Saltburn review: Promising Young Woman director returns

Oscar winner Emerald Fennell’s follow up to Promising Young Woman stars Barry Keoghan as Oliver, a young man from a troubled background who gains a scholarship to Oxford.

Feeling out of place, he falls in with popular student Felix (Jacob Elordi), who invites him to his lavish family estate for the summer. It’s beyond Oliver’s wildest dreams, until dark secrets threaten to consume everyone involved.

After the bold and vitriolic debut, it’s perhaps inevitable that Saltburn should be something of a letdown. It’s missing the fire of that film, as well as the clear target. 
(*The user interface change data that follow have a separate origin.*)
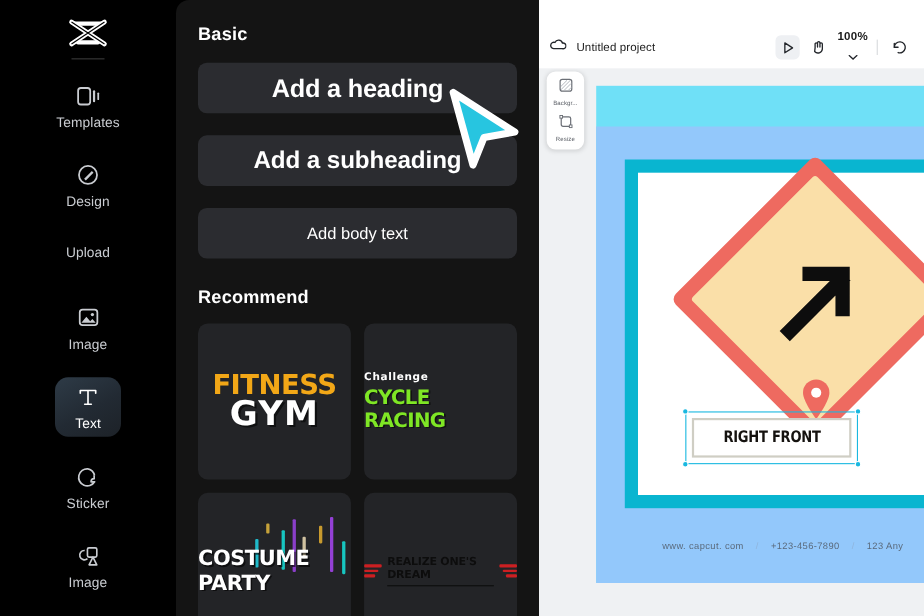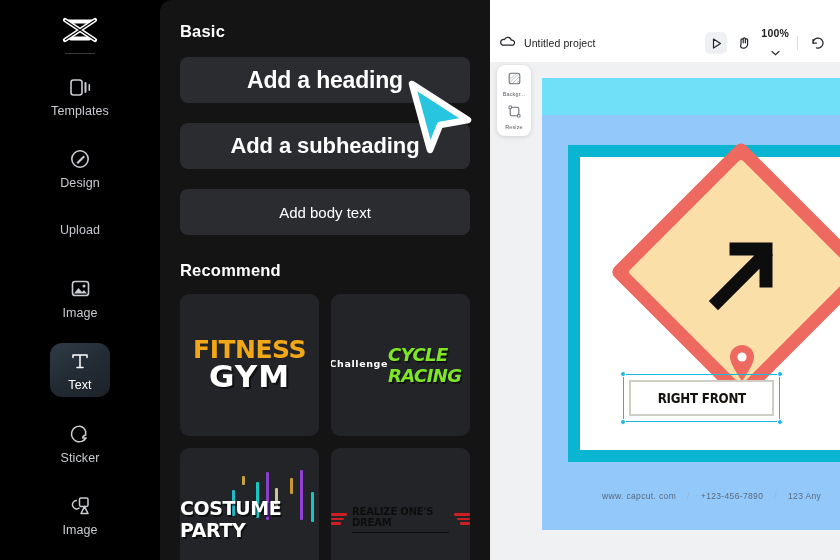--- a/index.html
+++ b/index.html
@@ -93,29 +93,29 @@
   .card-fitness { flex-direction: column; line-height: .95; }
   .cf-1 {
     font-size: 25px; font-weight: bold; color: #F2A717;
     letter-spacing: -.5px; font-family: "DejaVu Sans", sans-serif;
   }
   .cf-2 {
     font-size: 31px; font-weight: bold; color: #fff;
     letter-spacing: 1px; font-family: "DejaVu Sans", sans-serif;
     text-shadow: 2px 2px 0 rgba(0,0,0,.55);
   }
-  .card-cycle { flex-direction: row; align-items: center; padding-right: 10px; }
+  .card-cycle { flex-direction: column; align-items: flex-start; }
   .cc-1 {
     font-size: 9.5px; font-weight: bold; color: #fff;
     letter-spacing: .6px; margin-bottom: 3px;
     font-family: "DejaVu Sans", sans-serif;
   }
   .cc-2 {
     font-size: 18px; font-weight: bold; color: #7FE625;
-    font-style: italic; letter-spacing: -.6px;
+    letter-spacing: -.6px;
     font-family: "DejaVu Sans", sans-serif;
     text-shadow: 1.5px 1.5px 0 rgba(0,0,0,.5);
   }
   .card-costume { position: relative; }
   .cp-txt {
     font-size: 19px; font-weight: bold; color: #fff;
     letter-spacing: -.4px; position: relative; z-index: 2;
     font-family: "DejaVu Sans", sans-serif;
     text-shadow: 1.5px 1.5px 0 rgba(0,0,0,.6);
   }

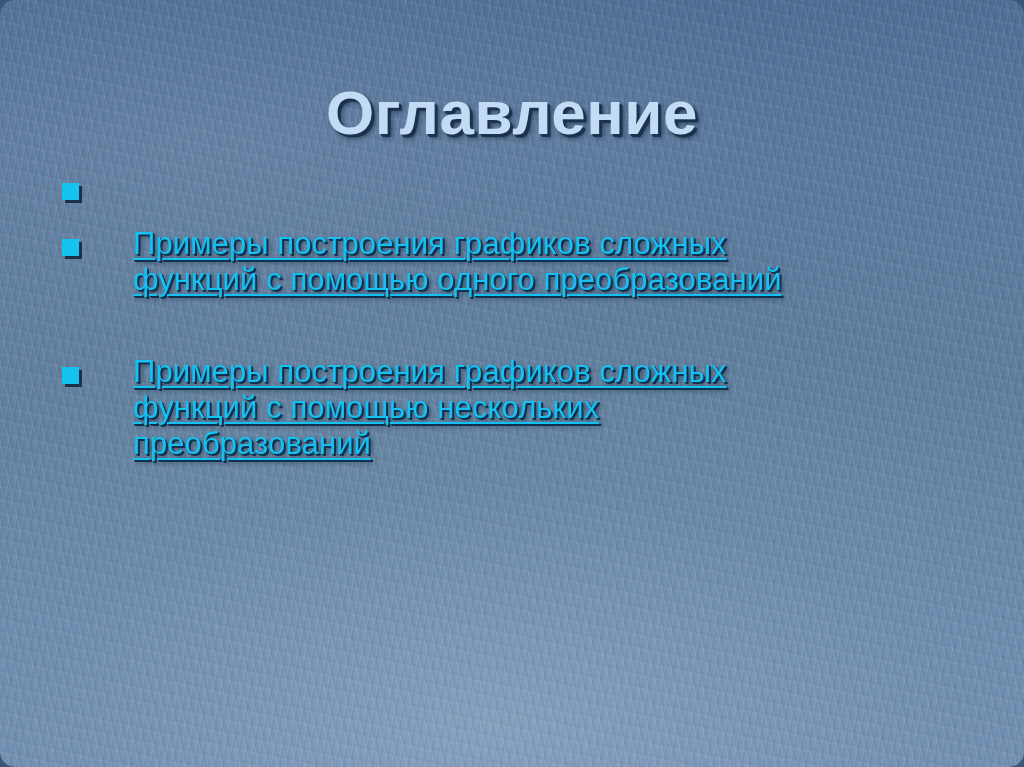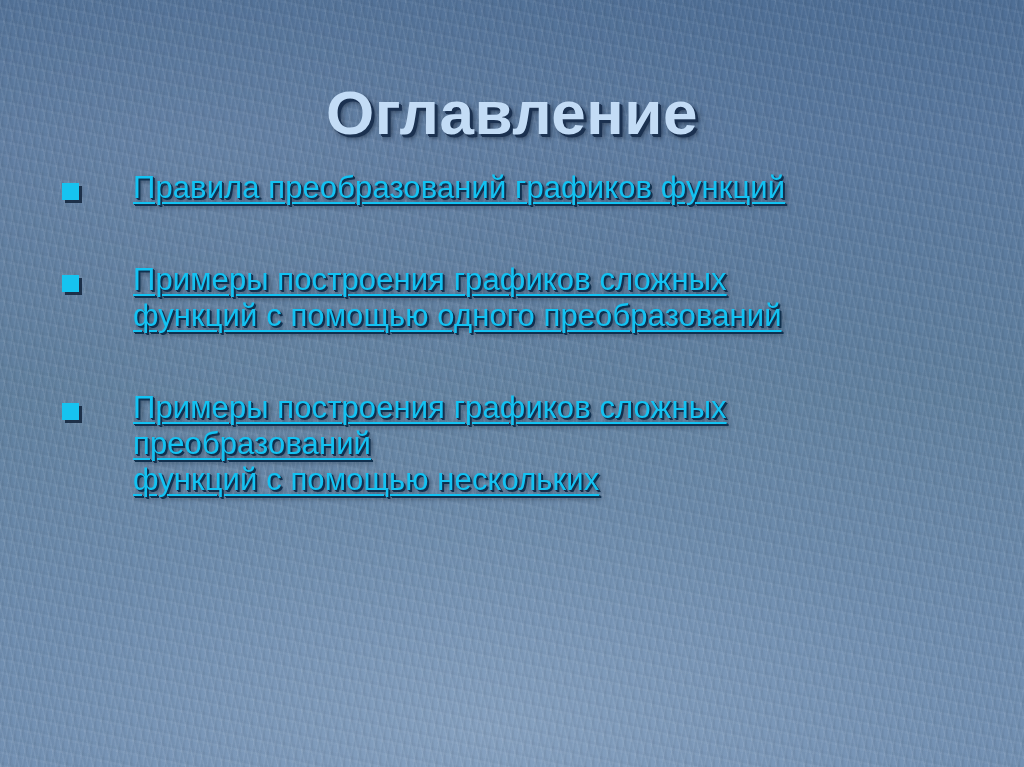--- a/index.html
+++ b/index.html
@@ -44,20 +44,21 @@
         rgba(0,0,0,0.0) 70%),
       radial-gradient(ellipse 90% 60% at 20% 20%,
         rgba(255,255,255,0.07) 0%,
         rgba(0,0,0,0.0) 65%),
       linear-gradient(180deg,
         #4f6f96 0%,
         #5a799f 18%,
         #60809f 52%,
         #6a89ac 82%,
         #6f8db0 100%);
+    border-radius: 15px;
   }
 
   
   #title {
     position: absolute;
     left: 0;
     top: 38px;
     width: 1024px;
     text-align: center;
     font-size: 62px;
@@ -124,37 +125,34 @@
 <body>
 
 <div id="slide">
 
   <h1 id="title">Оглавление</h1>
 
   <div id="list">
 
     <div class="item">
       <span class="bullet"></span>
-      <a class="link w-full">
-        <span class="linewrap">Правила преобразований графиков функций</span>
-      </a>
     </div>
 
 
     <div class="item tight">
       <span class="bullet"></span>
       <a class="link w-one">
         <span class="linewrap">Примеры построения графиков сложных</span>
         <span class="linewrap">функций с помощью одного преобразований</span>
       </a>
     </div>
 
     <div class="item tight">
       <span class="bullet"></span>
       <a class="link w-multi">
         <span class="linewrap">Примеры построения графиков сложных</span>
+        <span class="linewrap">функций с помощью нескольких</span>
         <span class="linewrap">преобразований</span>
-        <span class="linewrap">функций с помощью нескольких</span>
       </a>
     </div>
 
   </div>
 </div>
 
 </body></html>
Class is certainly an issue here, but it’s unclear who Fennell (herself an Oxford graduate) wants the audience to side with, or if it’s simply a rollercoaster of bad people up to no good. Technically, she has lost none of her edge, building the tension to almost unbearable levels before a burst of chaos that leaves you gasping for air. It also looks amazing, with the camera using the gorgeous rooms filled with gorgeous people as a horrifying counter to what’s happening in secret.

This is the first time Keoghan has been the true lead of a film since his breakthrough in the mid-2010s, but he doesn’t shift too far from what we’ve seen before. The talented Irish Oscar nominee has made a career of characters who stare pointedly, concealing an awful truth, and it’s not hard for him to show Oliver to be more than meets the eye. Rosamund Pike steals the show as Felix’s mother, with an acerbic performance reminiscent of her film I Care A Lot.

Saltburn is neither a triumph nor catastrophe, which is often the case with directors making their sophomore efforts after exploding onto the scene. However, it is compelling enough to remain optimistic about one of Britain’s brightest filmmaking voices.